Mexique : la mort d’« El Mencho » secoue l’équilibre des cartels
Le Mexique est entré dans une nouvelle zone d’incertitude après l’annonce, dimanche 22 février 2026, de la mort de Nemesio Oseguera Cervantes, plus connu sous le surnom d’« El Mencho ». Le chef du Cartel de Jalisco Nueva Generación (CJNG) a été abattu lors d’une opération militaire menée à Tapalpa, dans l’État de Jalisco, bastion historique de son organisation.
Une cible prioritaire des autorités mexicaines et américaines
Considéré comme l’un des criminels les plus recherchés au monde, Oseguera Cervantes faisait l’objet d’une traque internationale. Les États-Unis avaient promis une récompense record pour toute information menant à sa capture, en raison de son rôle central dans le trafic de drogues synthétiques vers l’Amérique du Nord.
Blessé lors de l’assaut, il est décédé pendant son transfert vers Mexico, selon les autorités mexicaines. L’opération, fondée sur des mois de renseignement, a également permis l’arrestation de plusieurs membres du cartel et la saisie d’un important arsenal.

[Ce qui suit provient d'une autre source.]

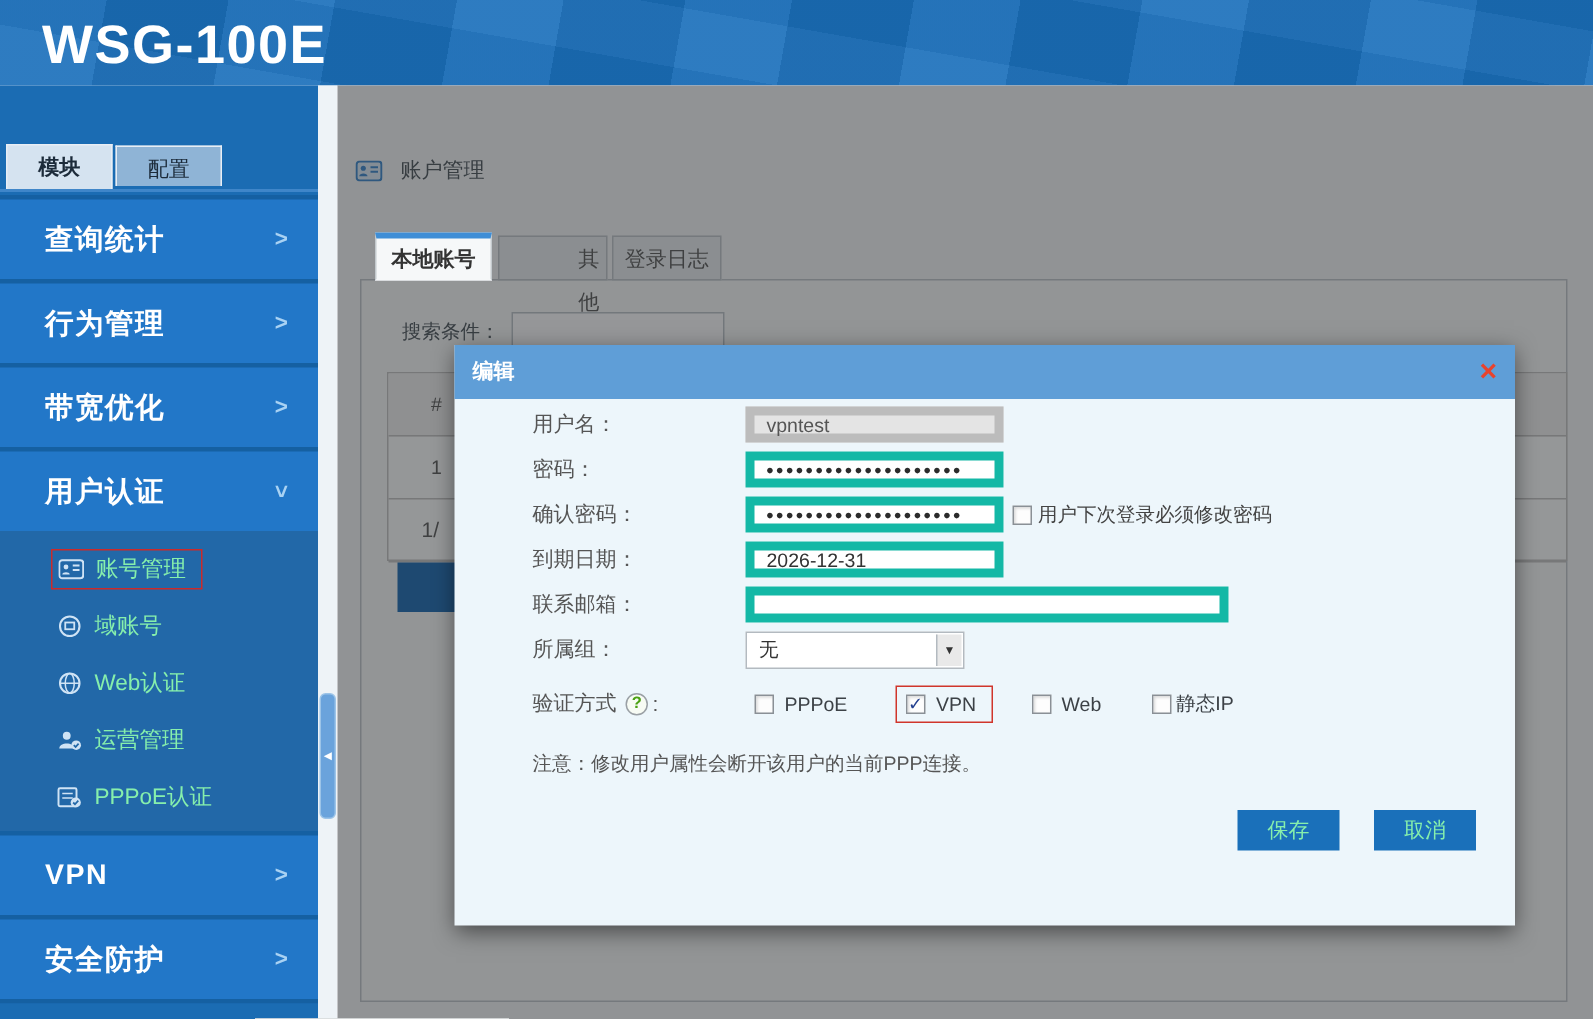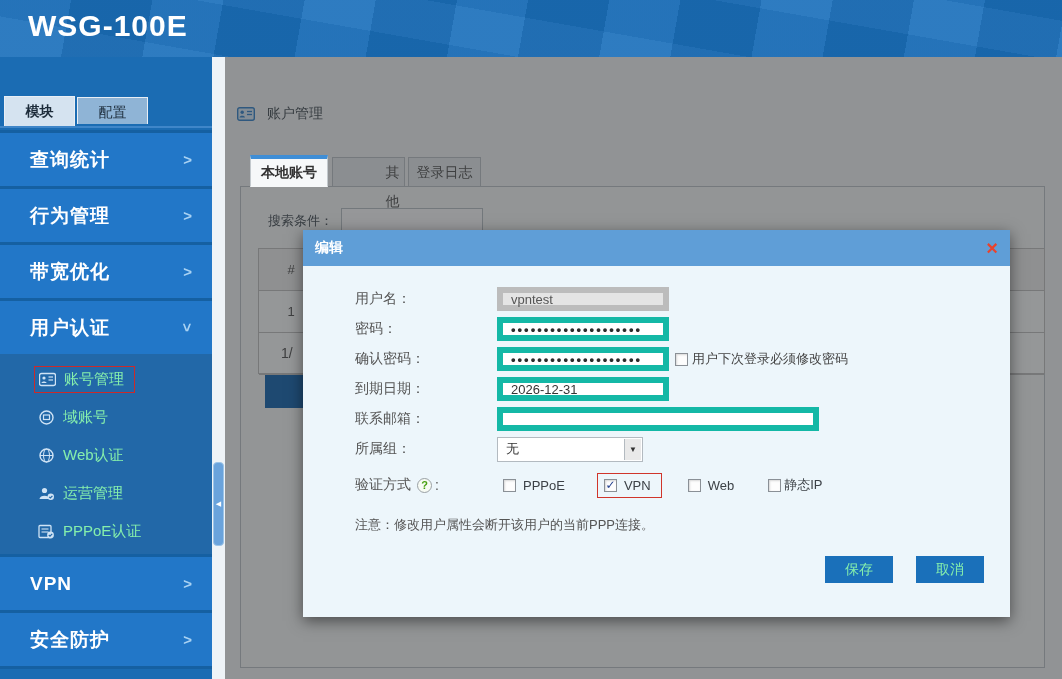"WSG-100E" .header .brand { font-size: 30px -> 36px }
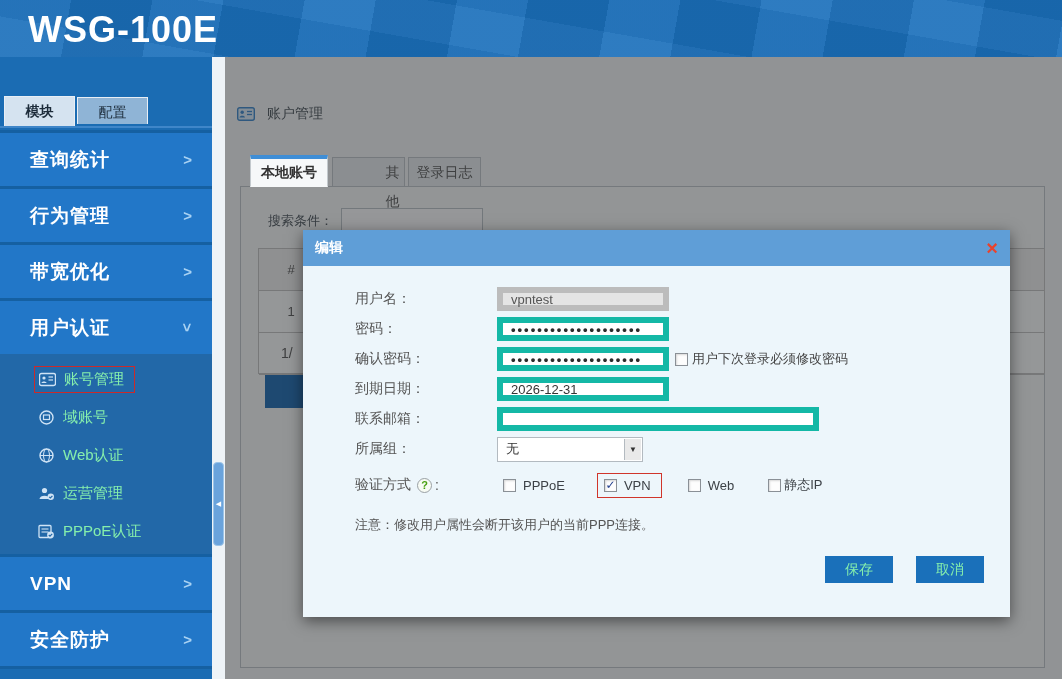"用户名：" .modal-body { padding-top: 18px -> 2px }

Un cartel devenu une puissance criminelle majeure
Fondé à la suite de luttes internes entre organisations rivales, le CJNG s’était imposé en une décennie comme l’un des groupes criminels les plus violents du pays. Sa structure quasi militaire, sa capacité de corruption locale et son expansion rapide lui avaient permis de contrôler des routes stratégiques du narcotrafic.
Sous l’autorité d’« El Mencho », le cartel diversifie ses activités : production de méthamphétamine, trafic de fentanyl, extorsion, enlèvements et vol de carburant.
Des violences en réaction à l’opération
Dans les heures qui ont suivi l’annonce de sa mort, plusieurs États mexicains ont été secoués par des blocages routiers, des incendies de véhicules et des attaques coordonnées, signes possibles de représailles des groupes criminels.
La présidente Claudia Sheinbaum a appelé la population à garder son calme tout en renforçant le dispositif sécuritaire.
Une victoire symbolique, mais des défis persistants
Si l’élimination d’« El Mencho » représente un succès majeur pour le gouvernement, les spécialistes redoutent un effet paradoxal : la fragmentation du CJNG pourrait déclencher des luttes internes pour le pouvoir, souvent synonymes d’une hausse de la violence.
Dans un pays confronté depuis des années à la guerre contre les cartels, cette disparition marque moins la fin d’un conflit qu’une nouvelle étape dans une bataille toujours en cours.